Congregation: We believe and confess that our Savior Jesus Christ has ordained and instituted the sacrament of the Holy Supper to nourish and sustain those who are already born again and ingrafted into his family: his church.
This banquet is a spiritual table at which Christ communicates himself to us with all his benefits. At that table he makes us enjoy himself as much as the merits of his suffering and death, as he nourishes, strengthens, and comforts our poor, desolate souls by the eating of his flesh, and relieves and renews them by the drinking of his blood.
With humility and reverence, we receive the holy sacrament in the gathering of God's people, as we engage together, with thanksgiving, in a holy remembrance of the death of Christ our Savior, and as we thus confess our faith and Christian religion. By the use of this holy sacrament we are moved to a fervent love of God and our neighbors.

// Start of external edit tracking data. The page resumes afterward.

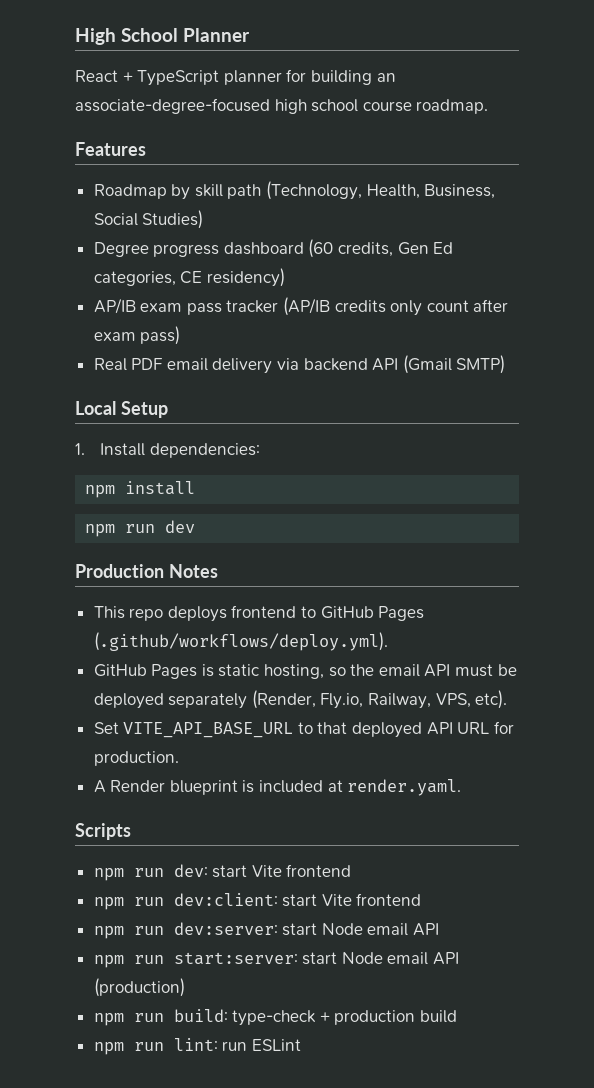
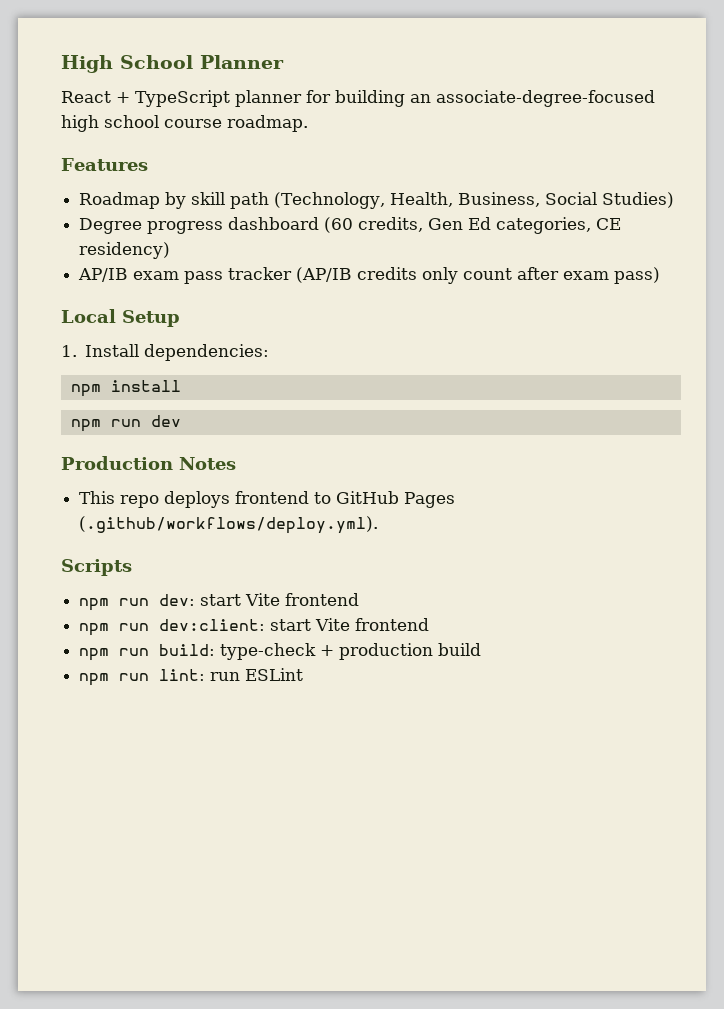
- Real PDF email delivery via backend API (Gmail SMTP)
- GitHub Pages is static hosting, so the email API must be deployed separately (Render, Fly.io, Railway, VPS, etc).
- Set VITE_API_BASE_URL to that deployed API URL for production.
- A Render blueprint is included at render.yaml.
- npm run dev:server: start Node email API
- npm run start:server: start Node email API (production)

As the elements are distributed let’s sing #433, Amazing Grace
DISTRIBUTION OF THE ELEMENTS
HYMN Amazing Grace! # 433
SHARING OF THE LORD’S SUPPER
PRAYER
†OUR RESPONSE #567
“Doxology
Praise God from whom all blessings flow;
Praise him, all creatures here below;
Praise him above, ye heavenly host;
Praise Father, Son, and Holy Ghost. Amen.
†BENEDICTION: GOD’S BLESSING FOR HIS PEOPLE
The Lord will keep you from all evil; He will keep your life. The Lord will keep your going out and your coming in from this time forth and forever more. Amen.